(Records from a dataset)

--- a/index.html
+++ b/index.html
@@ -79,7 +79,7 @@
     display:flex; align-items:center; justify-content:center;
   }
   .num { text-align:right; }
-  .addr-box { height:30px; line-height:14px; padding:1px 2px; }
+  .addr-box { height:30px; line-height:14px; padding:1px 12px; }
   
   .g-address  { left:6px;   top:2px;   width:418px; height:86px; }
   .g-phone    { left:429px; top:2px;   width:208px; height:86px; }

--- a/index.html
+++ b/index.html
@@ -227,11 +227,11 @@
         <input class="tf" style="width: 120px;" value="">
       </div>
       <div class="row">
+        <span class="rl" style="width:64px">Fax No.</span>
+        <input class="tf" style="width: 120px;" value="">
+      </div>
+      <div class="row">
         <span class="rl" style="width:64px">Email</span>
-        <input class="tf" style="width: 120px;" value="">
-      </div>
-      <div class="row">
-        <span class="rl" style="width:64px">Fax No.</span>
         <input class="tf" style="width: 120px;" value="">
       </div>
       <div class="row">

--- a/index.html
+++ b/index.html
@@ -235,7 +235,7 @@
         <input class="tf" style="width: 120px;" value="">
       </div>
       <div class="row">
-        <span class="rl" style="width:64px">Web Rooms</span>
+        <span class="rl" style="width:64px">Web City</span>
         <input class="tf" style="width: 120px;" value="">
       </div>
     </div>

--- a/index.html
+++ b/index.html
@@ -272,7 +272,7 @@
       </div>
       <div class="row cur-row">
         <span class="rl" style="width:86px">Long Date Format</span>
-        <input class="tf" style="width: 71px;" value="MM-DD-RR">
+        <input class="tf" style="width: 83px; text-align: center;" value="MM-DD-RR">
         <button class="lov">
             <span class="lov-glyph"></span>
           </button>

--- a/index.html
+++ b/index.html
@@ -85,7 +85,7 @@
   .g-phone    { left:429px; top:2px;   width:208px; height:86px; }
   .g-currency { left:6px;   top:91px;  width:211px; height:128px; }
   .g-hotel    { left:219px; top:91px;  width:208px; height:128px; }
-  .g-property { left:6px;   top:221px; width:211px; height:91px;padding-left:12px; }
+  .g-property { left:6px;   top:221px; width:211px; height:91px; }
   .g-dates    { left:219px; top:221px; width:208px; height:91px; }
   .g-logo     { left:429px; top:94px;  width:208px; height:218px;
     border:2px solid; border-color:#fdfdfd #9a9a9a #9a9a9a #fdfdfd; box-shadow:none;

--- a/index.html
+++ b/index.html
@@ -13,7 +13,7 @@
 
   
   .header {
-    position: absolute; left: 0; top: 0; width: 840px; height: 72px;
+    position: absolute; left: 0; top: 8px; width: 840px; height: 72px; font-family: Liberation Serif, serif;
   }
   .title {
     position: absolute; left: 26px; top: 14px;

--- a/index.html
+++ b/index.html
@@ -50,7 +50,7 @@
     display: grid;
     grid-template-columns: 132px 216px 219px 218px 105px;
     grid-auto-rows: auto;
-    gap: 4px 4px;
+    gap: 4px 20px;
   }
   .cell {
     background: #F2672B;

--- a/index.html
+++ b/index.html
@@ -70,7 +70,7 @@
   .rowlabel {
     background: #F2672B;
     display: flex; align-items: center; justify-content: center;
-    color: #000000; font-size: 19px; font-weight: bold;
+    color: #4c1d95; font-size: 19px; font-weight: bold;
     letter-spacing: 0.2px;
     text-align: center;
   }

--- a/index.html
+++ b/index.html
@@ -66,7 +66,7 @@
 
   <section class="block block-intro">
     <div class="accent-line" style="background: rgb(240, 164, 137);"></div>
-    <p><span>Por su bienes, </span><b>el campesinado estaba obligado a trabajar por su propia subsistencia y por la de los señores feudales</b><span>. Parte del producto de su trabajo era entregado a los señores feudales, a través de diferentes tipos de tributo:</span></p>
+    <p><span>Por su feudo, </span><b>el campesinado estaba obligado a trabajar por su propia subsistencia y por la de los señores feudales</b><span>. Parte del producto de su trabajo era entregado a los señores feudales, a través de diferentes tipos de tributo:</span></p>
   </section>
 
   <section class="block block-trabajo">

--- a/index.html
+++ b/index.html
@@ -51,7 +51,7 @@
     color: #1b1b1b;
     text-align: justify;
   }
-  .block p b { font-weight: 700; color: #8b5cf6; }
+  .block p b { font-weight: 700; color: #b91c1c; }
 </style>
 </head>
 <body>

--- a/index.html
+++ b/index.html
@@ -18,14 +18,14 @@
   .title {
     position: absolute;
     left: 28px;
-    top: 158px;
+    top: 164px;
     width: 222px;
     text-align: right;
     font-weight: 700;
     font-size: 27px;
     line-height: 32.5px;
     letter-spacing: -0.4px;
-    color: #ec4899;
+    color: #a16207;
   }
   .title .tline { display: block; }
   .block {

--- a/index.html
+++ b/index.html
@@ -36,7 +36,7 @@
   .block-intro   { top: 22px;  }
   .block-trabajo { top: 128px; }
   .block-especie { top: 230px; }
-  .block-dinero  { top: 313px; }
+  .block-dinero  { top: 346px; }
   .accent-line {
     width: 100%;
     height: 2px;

• _What to do_
Please set down each entry again, word for word.

• _Your solution_
--- a/index.html
+++ b/index.html
@@ -79,7 +79,7 @@
     display:flex; align-items:center; justify-content:center;
   }
   .num { text-align:right; }
-  .addr-box { height:30px; line-height:14px; padding:1px 2px; }
+  .addr-box { height:30px; line-height:14px; padding:1px 12px; }
   
   .g-address  { left:6px;   top:2px;   width:418px; height:86px; }
   .g-phone    { left:429px; top:2px;   width:208px; height:86px; }

--- a/index.html
+++ b/index.html
@@ -227,11 +227,11 @@
         <input class="tf" style="width: 120px;" value="">
       </div>
       <div class="row">
+        <span class="rl" style="width:64px">Fax No.</span>
+        <input class="tf" style="width: 120px;" value="">
+      </div>
+      <div class="row">
         <span class="rl" style="width:64px">Email</span>
-        <input class="tf" style="width: 120px;" value="">
-      </div>
-      <div class="row">
-        <span class="rl" style="width:64px">Fax No.</span>
         <input class="tf" style="width: 120px;" value="">
       </div>
       <div class="row">

--- a/index.html
+++ b/index.html
@@ -235,7 +235,7 @@
         <input class="tf" style="width: 120px;" value="">
       </div>
       <div class="row">
-        <span class="rl" style="width:64px">Web Rooms</span>
+        <span class="rl" style="width:64px">Web City</span>
         <input class="tf" style="width: 120px;" value="">
       </div>
     </div>

--- a/index.html
+++ b/index.html
@@ -272,7 +272,7 @@
       </div>
       <div class="row cur-row">
         <span class="rl" style="width:86px">Long Date Format</span>
-        <input class="tf" style="width: 71px;" value="MM-DD-RR">
+        <input class="tf" style="width: 83px; text-align: center;" value="MM-DD-RR">
         <button class="lov">
             <span class="lov-glyph"></span>
           </button>

--- a/index.html
+++ b/index.html
@@ -85,7 +85,7 @@
   .g-phone    { left:429px; top:2px;   width:208px; height:86px; }
   .g-currency { left:6px;   top:91px;  width:211px; height:128px; }
   .g-hotel    { left:219px; top:91px;  width:208px; height:128px; }
-  .g-property { left:6px;   top:221px; width:211px; height:91px;padding-left:12px; }
+  .g-property { left:6px;   top:221px; width:211px; height:91px; }
   .g-dates    { left:219px; top:221px; width:208px; height:91px; }
   .g-logo     { left:429px; top:94px;  width:208px; height:218px;
     border:2px solid; border-color:#fdfdfd #9a9a9a #9a9a9a #fdfdfd; box-shadow:none;

--- a/index.html
+++ b/index.html
@@ -13,7 +13,7 @@
 
   
   .header {
-    position: absolute; left: 0; top: 0; width: 840px; height: 72px;
+    position: absolute; left: 0; top: 8px; width: 840px; height: 72px; font-family: Liberation Serif, serif;
   }
   .title {
     position: absolute; left: 26px; top: 14px;

--- a/index.html
+++ b/index.html
@@ -50,7 +50,7 @@
     display: grid;
     grid-template-columns: 132px 216px 219px 218px 105px;
     grid-auto-rows: auto;
-    gap: 4px 4px;
+    gap: 4px 20px;
   }
   .cell {
     background: #F2672B;

--- a/index.html
+++ b/index.html
@@ -70,7 +70,7 @@
   .rowlabel {
     background: #F2672B;
     display: flex; align-items: center; justify-content: center;
-    color: #000000; font-size: 19px; font-weight: bold;
+    color: #4c1d95; font-size: 19px; font-weight: bold;
     letter-spacing: 0.2px;
     text-align: center;
   }

--- a/index.html
+++ b/index.html
@@ -66,7 +66,7 @@
 
   <section class="block block-intro">
     <div class="accent-line" style="background: rgb(240, 164, 137);"></div>
-    <p><span>Por su bienes, </span><b>el campesinado estaba obligado a trabajar por su propia subsistencia y por la de los señores feudales</b><span>. Parte del producto de su trabajo era entregado a los señores feudales, a través de diferentes tipos de tributo:</span></p>
+    <p><span>Por su feudo, </span><b>el campesinado estaba obligado a trabajar por su propia subsistencia y por la de los señores feudales</b><span>. Parte del producto de su trabajo era entregado a los señores feudales, a través de diferentes tipos de tributo:</span></p>
   </section>
 
   <section class="block block-trabajo">

--- a/index.html
+++ b/index.html
@@ -51,7 +51,7 @@
     color: #1b1b1b;
     text-align: justify;
   }
-  .block p b { font-weight: 700; color: #8b5cf6; }
+  .block p b { font-weight: 700; color: #b91c1c; }
 </style>
 </head>
 <body>

--- a/index.html
+++ b/index.html
@@ -18,14 +18,14 @@
   .title {
     position: absolute;
     left: 28px;
-    top: 158px;
+    top: 164px;
     width: 222px;
     text-align: right;
     font-weight: 700;
     font-size: 27px;
     line-height: 32.5px;
     letter-spacing: -0.4px;
-    color: #ec4899;
+    color: #a16207;
   }
   .title .tline { display: block; }
   .block {

--- a/index.html
+++ b/index.html
@@ -36,7 +36,7 @@
   .block-intro   { top: 22px;  }
   .block-trabajo { top: 128px; }
   .block-especie { top: 230px; }
-  .block-dinero  { top: 313px; }
+  .block-dinero  { top: 346px; }
   .accent-line {
     width: 100%;
     height: 2px;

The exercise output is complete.